As research into the brain and the mind has advanced, distinctive ethical issues have arisen in neuroscience, neurology, and neural engineering. These issues are part of a growing field of inquiry known as neuroethics, described as “the ethics of neuroscience, and the neuroscience of ethics.” The ethics of neuroscience includes ethical, legal, and social implications of research and new technologies, particular issues with how neuroscientific research is carried out with animal or human subjects, and structural concerns about transparent funding for research or fair distribution of research outcomes. The neuroscience of ethics refers to the perspectives neuroscientific research can give us on moral thought and moral action and is closely allied with moral psychology. 

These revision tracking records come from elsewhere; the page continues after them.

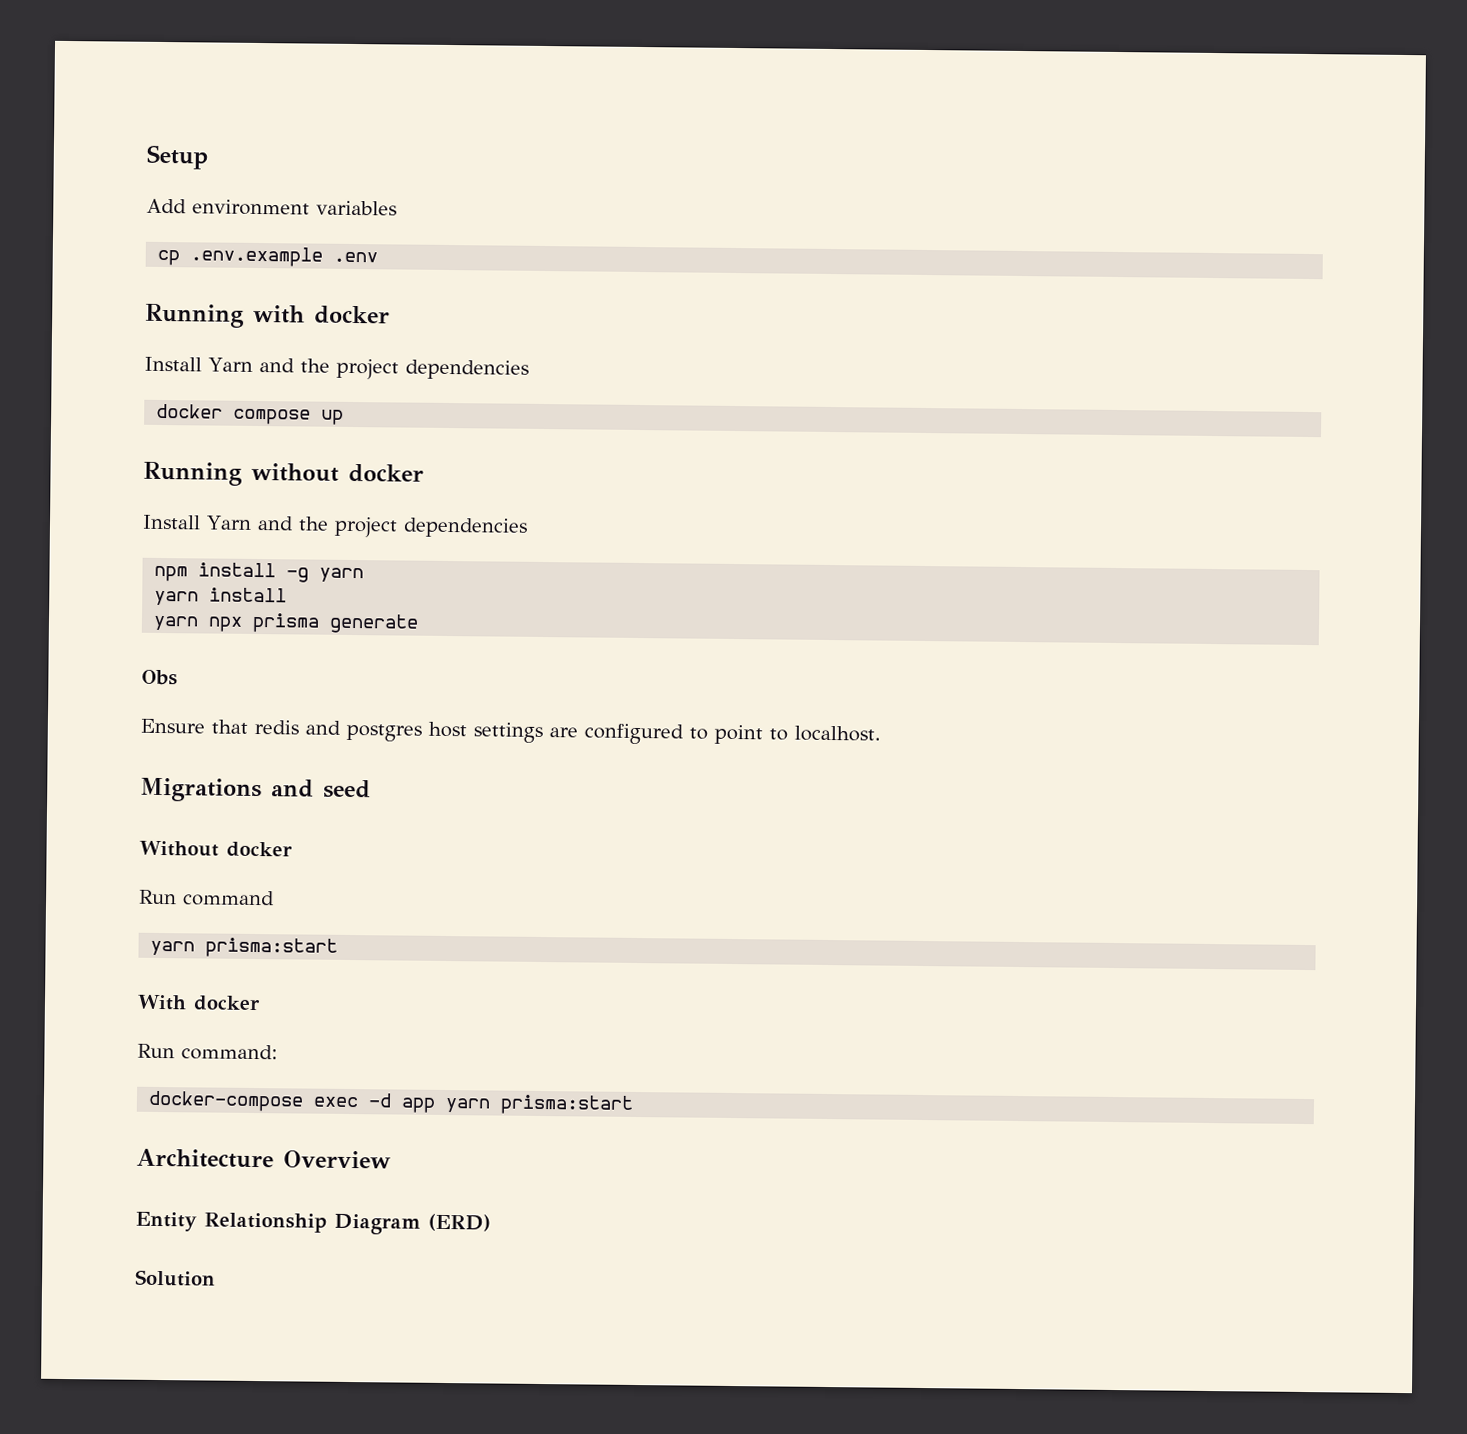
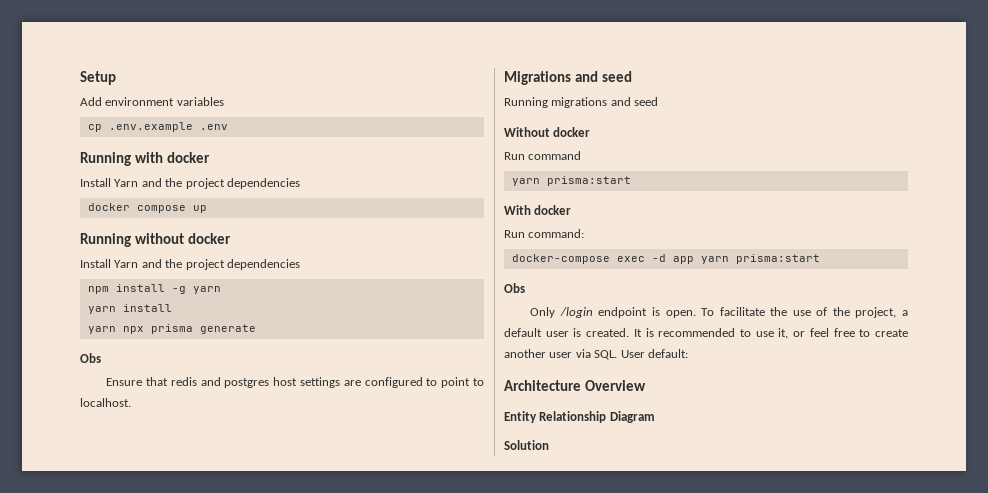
+ Running migrations and seed
  docker-compose exec -d app yarn prisma:start
+ Obs
+ Only /login endpoint is open. To facilitate the use of the project, a default user is created. It is recommended to use it, or feel free to create another user via SQL. User default:
- Entity Relationship Diagram (ERD)
+ Entity Relationship Diagram

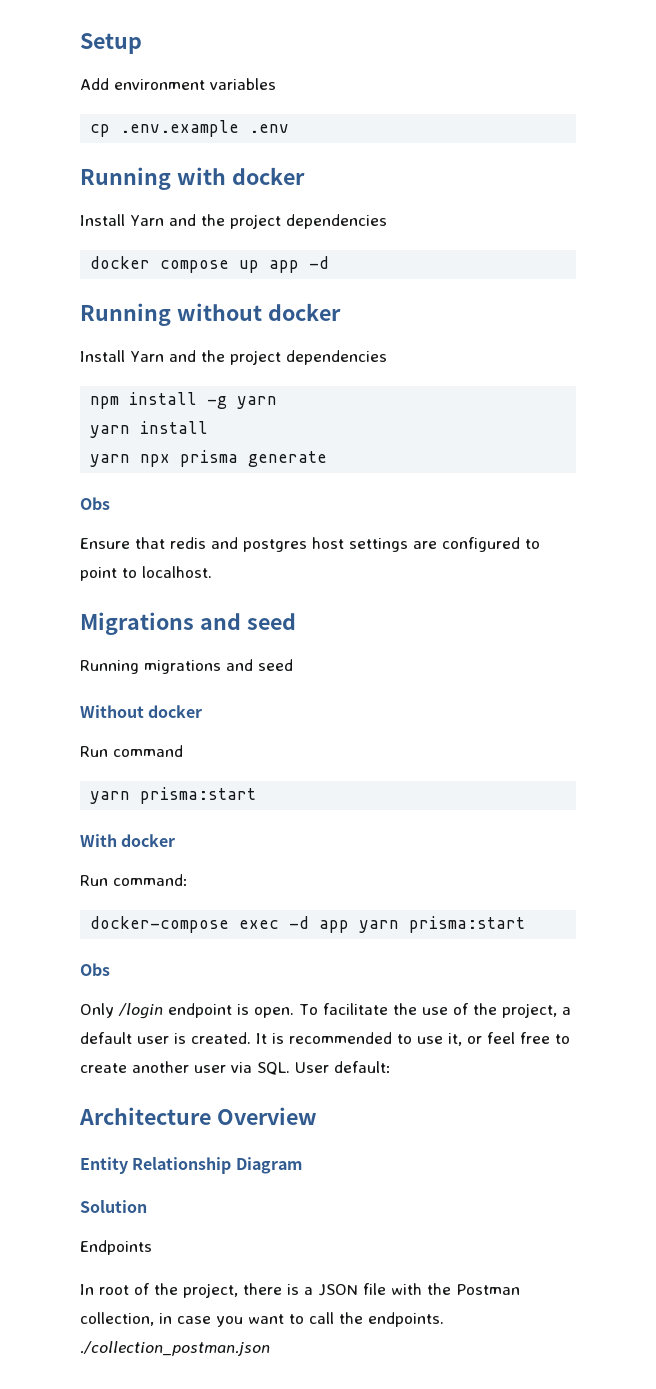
- docker compose up
+ docker compose up app -d
+ Endpoints
+ In root of the project, there is a JSON file with the Postman collection, in case you want to call the endpoints. ./collection_postman.json

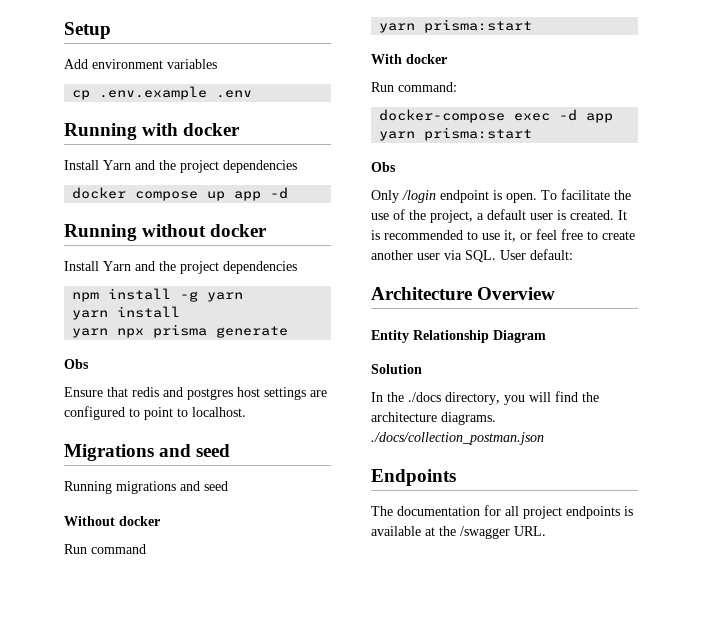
+ In the ./docs directory, you will find the architecture diagrams. ./docs/collection_postman.json
  Endpoints
- In root of the project, there is a JSON file with the Postman collection, in case you want to call the endpoints. ./collection_postman.json
+ The documentation for all project endpoints is available at the /swagger URL.

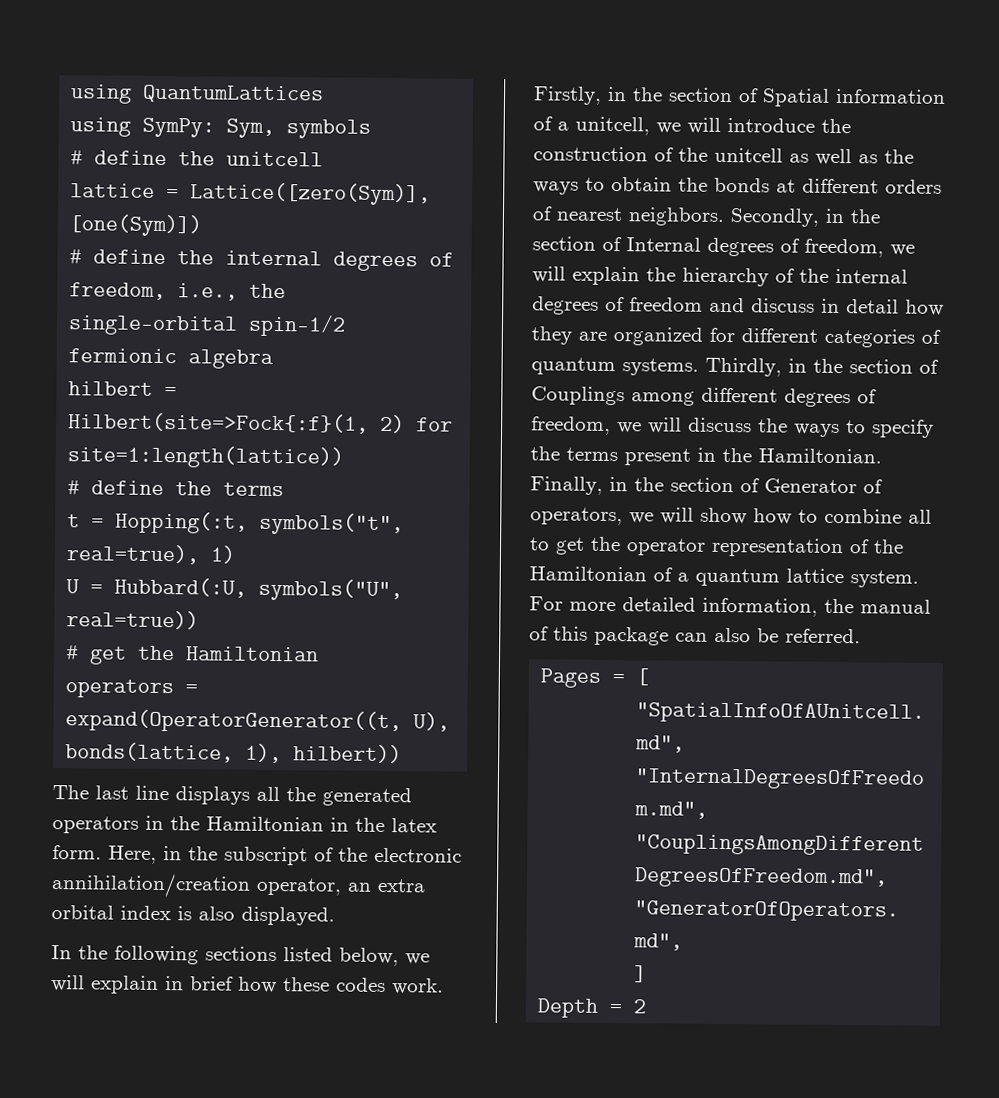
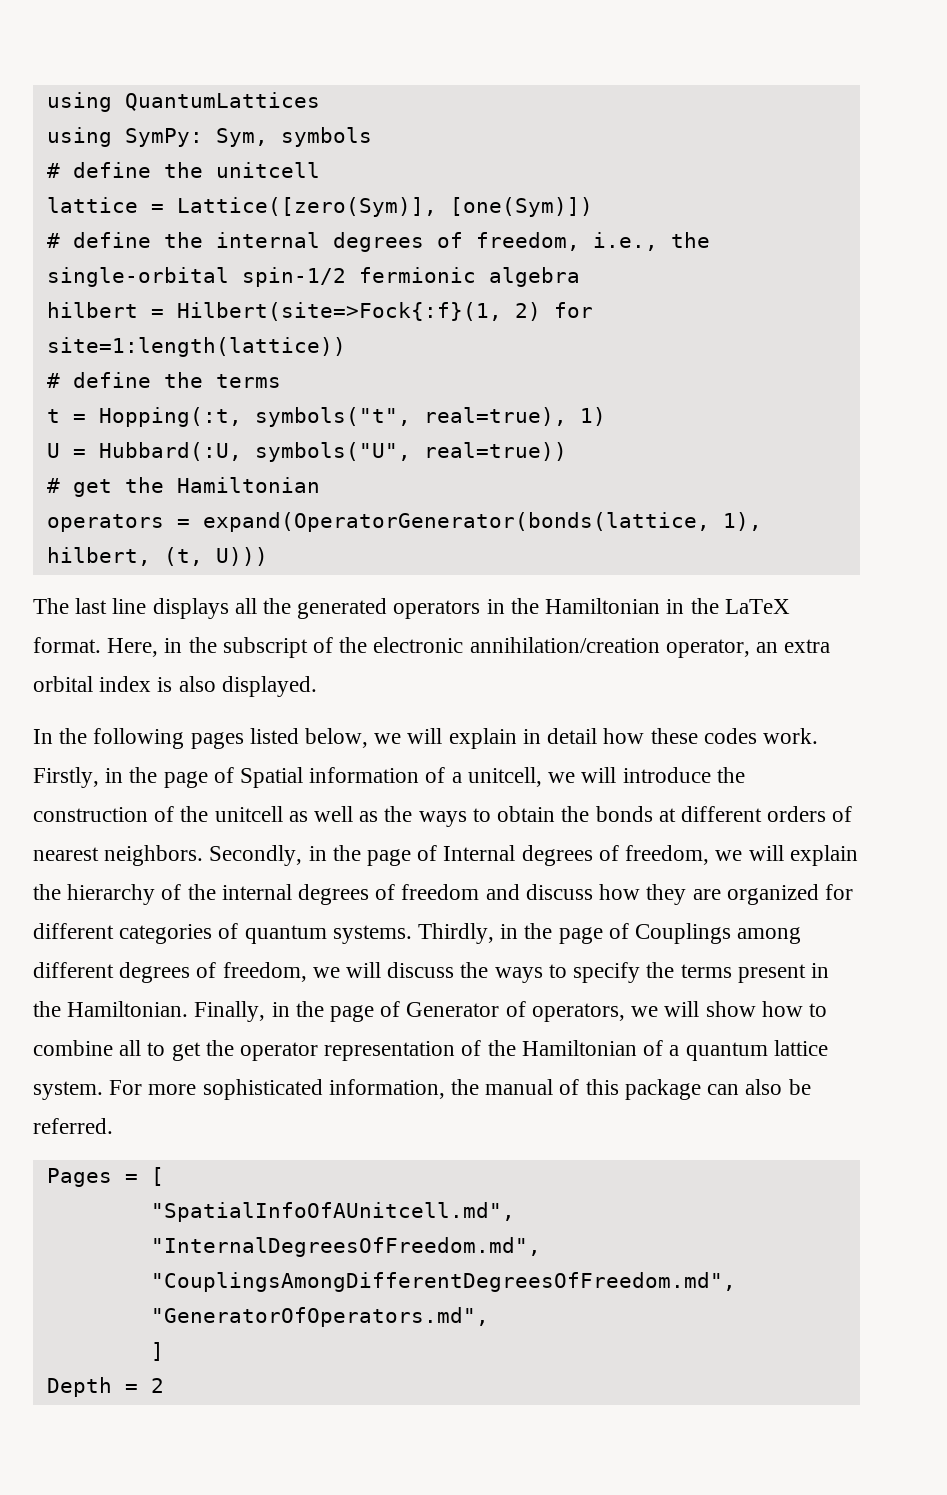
- operators = expand(OperatorGenerator((t, U), bonds(lattice, 1), hilbert))
+ operators = expand(OperatorGenerator(bonds(lattice, 1), hilbert, (t, U)))
- The last line displays all the generated operators in the Hamiltonian in the latex form.
+ The last line displays all the generated operators in the Hamiltonian in the LaTeX format.
- In the following sections listed below, we will explain in brief how these codes work.
+ In the following pages listed below, we will explain in detail how these codes work.
- Firstly, in the section of Spatial information of a unitcell, we will introduce the construction of the unitcell as well as the ways to obtain the bonds at different orders of nearest neighbors.
+ Firstly, in the page of Spatial information of a unitcell, we will introduce the construction of the unitcell as well as the ways to obtain the bonds at different orders of nearest neighbors.
- Secondly, in the section of Internal degrees of freedom, we will explain the hierarchy of the internal degrees of freedom and discuss in detail how they are organized for different categories of quantum systems.
+ Secondly, in the page of Internal degrees of freedom, we will explain the hierarchy of the internal degrees of freedom and discuss how they are organized for different categories of quantum systems.
- Thirdly, in the section of Couplings among different degrees of freedom, we will discuss the ways to specify the terms present in the Hamiltonian.
+ Thirdly, in the page of Couplings among different degrees of freedom, we will discuss the ways to specify the terms present in the Hamiltonian.
- Finally, in the section of Generator of operators, we will show how to combine all to get the operator representation of the Hamiltonian of a quantum lattice system.
+ Finally, in the page of Generator of operators, we will show how to combine all to get the operator representation of the Hamiltonian of a quantum lattice system.
- For more detailed information, the manual of this package can also be referred.
+ For more sophisticated information, the manual of this package can also be referred.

More broadly, neuroethics is one branch of biomedical ethics—the study of ethical issues in biological and medical research and clinical practice. When compared with biomedical ethics as a field, neuroethics has a number of features that distinguish it as an area of concern. In particular, neuroethics deals with questions about how new neuroscientific technologies affect who we are, how we understand ourselves, what we can do, and who we can become. This course will introduce neuroethics through a discussion of topics such as changes to identity through neural stimulation and pharmaceuticals, disorders of agency, disorders of consciousness, cognitive and moral enhancement, addiction and responsibility, traumatic brain injury, lie detection and neuroimaging, memory loss and manipulation, artificial intelligence, brain death, and neurodiversity.

Moral Relativism
Is it true that “East is East and West is West and never the twain shall meet”? Moral relativism is the idea that ethical justification of decisions and actions depends on the cultural context of the society in which they take place. Some interpret moral relativism as a metaethical theory, according to which there are no universal moral truths, only customs and habits. Others take moral relativism to be a normative theory which proposes that we cannot criticize other cultures because what appears to us to be wrong is only wrong from our own particular perspective. In this class we will study arguments for and against both metaethical and normative moral relativism, considering both canonical and contemporary approaches.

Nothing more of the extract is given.